Date: Fri, 27 Oct 2023 17:00:36 +1000
From: Anthony Towns <aj@erisian.com.au>
To: Rusty Russell <rusty@rustcorp.com.au>,
 Bitcoin Protocol Discussion <bitcoin-dev@lists.linuxfoundation.org>
Message-ID: <ZTtgFPG4tTeZMnYn@erisian.com.au>
MIME-Version: 1.0
Content-Type: text/plain; charset=us-ascii
Content-Disposition: inline
In-Reply-To: <87v8b2vu4q.fsf@rustcorp.com.au>
X-Spam_score: 0.0
X-Spam_bar: /
Subject: Re: [bitcoin-dev] Examining ScriptPubkeys in Bitcoin Script
X-BeenThere: bitcoin-dev@lists.linuxfoundation.org
X-Mailman-Version: 2.1.15
Precedence: list
List-Id: Bitcoin Protocol Discussion <bitcoin-dev.lists.linuxfoundation.org>
List-Unsubscribe: <https://lists.linuxfoundation.org/mailman/options/bitcoin-dev>, 
 <mailto:bitcoin-dev-request@lists.linuxfoundation.org?subject=unsubscribe>
List-Archive: <http://lists.linuxfoundation.org/pipermail/bitcoin-dev/>
List-Post: <mailto:bitcoin-dev@lists.linuxfoundation.org>
List-Help: <mailto:bitcoin-dev-request@lists.linuxfoundation.org?subject=help>
List-Subscribe: <https://lists.linuxfoundation.org/mailman/listinfo/bitcoin-dev>, 
 <mailto:bitcoin-dev-request@lists.linuxfoundation.org?subject=subscribe>
X-List-Received-Date: Fri, 27 Oct 2023 07:00:52 -0000

On Fri, Oct 20, 2023 at 02:10:37PM +1030, Rusty Russell via bitcoin-dev wrote:
>         I've done an exploration of what would be required (given
> OP_TX/OP_TXHASH or equivalent way of pushing a scriptPubkey on the
> stack) to usefully validate Taproot outputs in Bitcoin Script.  Such
> functionality is required for usable vaults, at least.
> 
>         https://rusty.ozlabs.org/2023/10/20/examining-scriptpubkey-in-script.html
> 
> (If anyone wants to collaborate to produce a prototype, and debug my
> surely-wrong script examples, please ping me!)
> 
> TL;DR: if we have OP_TXHASH/OP_TX, and add OP_MULTISHA256 (or OP_CAT),
> OP_KEYADDTWEAK and OP_LESS (or OP_CONDSWAP), and soft-fork weaken the
> OP_SUCCESSx rule (or pop-script-from-stack), we can prove a two-leaf
> tapscript tree in about 110 bytes of Script.  This allows useful
> spending constraints based on a template approach.
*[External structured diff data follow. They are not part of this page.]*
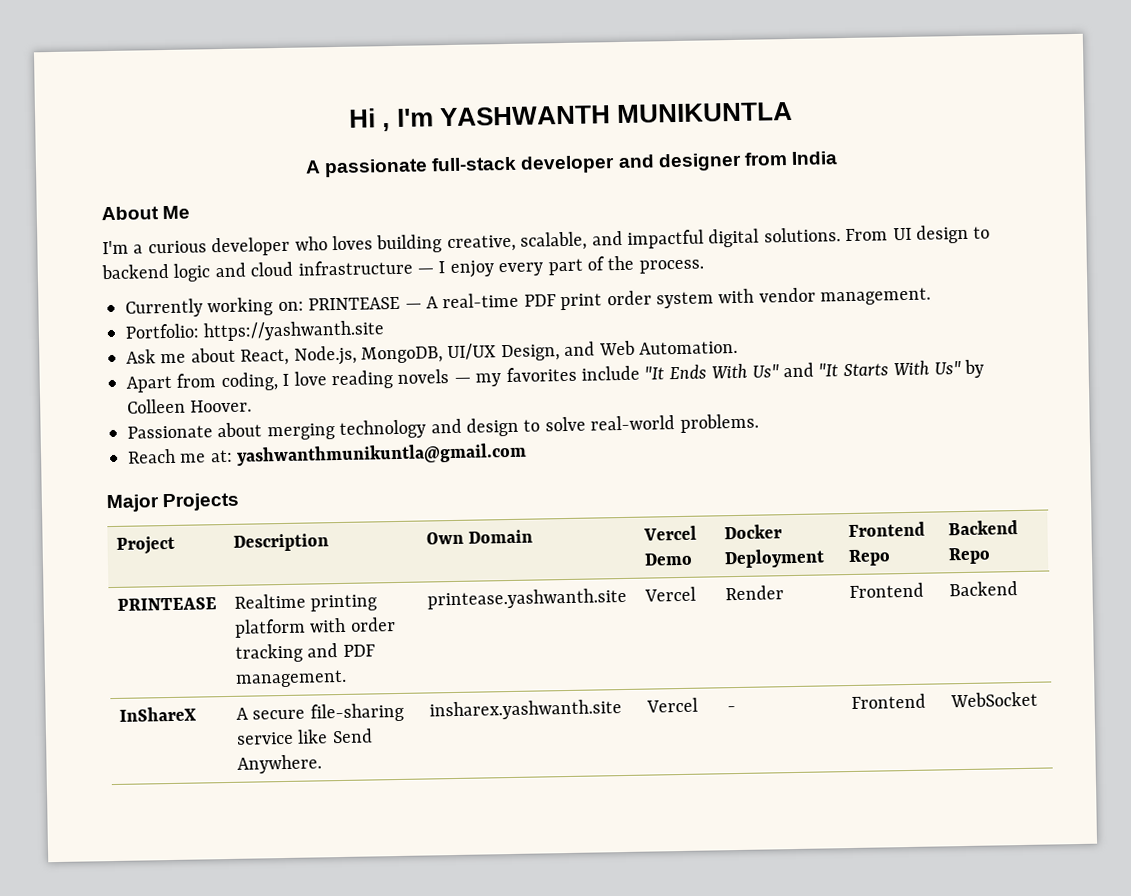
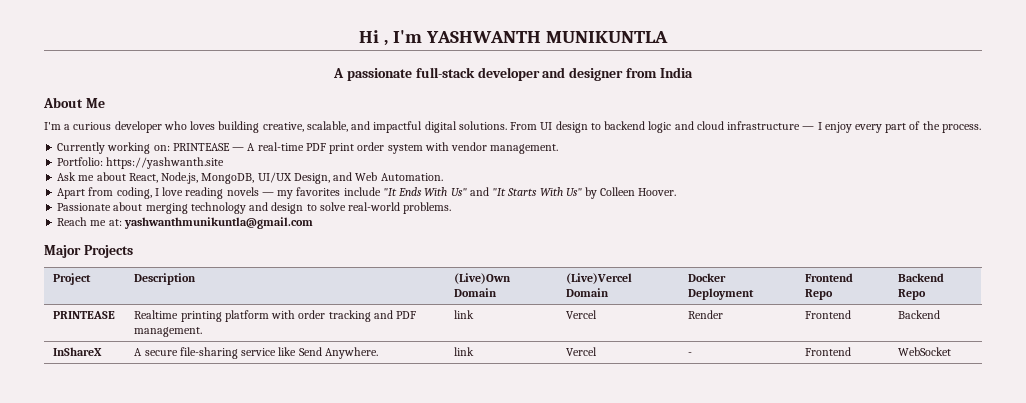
- Project | Description | Own Domain | Vercel Demo | Docker Deployment | Frontend Repo | Backend Repo
+ Project | Description | (Live)Own Domain | (Live)Vercel Domain | Docker Deployment | Frontend Repo | Backend Repo
- PRINTEASE | Realtime printing platform with order tracking and PDF management. | printease.yashwanth.site | Vercel | Render | Frontend | Backend
+ PRINTEASE | Realtime printing platform with order tracking and PDF management. | link | Vercel | Render | Frontend | Backend
- InShareX | A secure file-sharing service like Send Anywhere. | insharex.yashwanth.site | Vercel | - | Frontend | WebSocket
+ InShareX | A secure file-sharing service like Send Anywhere. | link | Vercel | - | Frontend | WebSocket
I think there's two reasons to think about this approach:

 (a) we want to do vault operations specifically, and this approach is
     a good balance between being:
       - easy to specify and implement correctly, and
       - easy to use correctly.

 (b) we want to make bitcoin more programmable, so that we can do
     contracting experiments directly in wallet software, without needing
     to justify new soft forks for each experiment, and this approach
     provides a good balance amongst:
       - opening up a wide range of interesting experiments,
       - making it easy to understand the scope/consequences of opening up
         those experiments,
       - being easy to specify and implement correctly, and
       - being easy to use correctly.

Hopefully that's a fair summary? Obviously what balance is "good"
is always a matter of opinion -- if you consider it hard to do soft
forks, then it's perhaps better to err heavily towards being easy to
specify/implement, rather than easy to use, for example.

For (a) I'm pretty skeptical about this approach for vault operations
-- it's not terribly easy to specify/implement (needing 5 opcodes, one
of which has a dozen or so flags controlling how it behaves, then also
needs to change the way OP_SUCCESS works), and it seems super complicated
to use.

By comparison, while the bip 345 OP_VAULT proposal also proposes 3 new
opcodes (OP_CTV, OP_VAULT, OP_VAULT_RECOVER) [0], those opcodes can be
implemented fairly directly (without requiring different semantics for
OP_SUCCESS, eg) and can be used much more easily [1].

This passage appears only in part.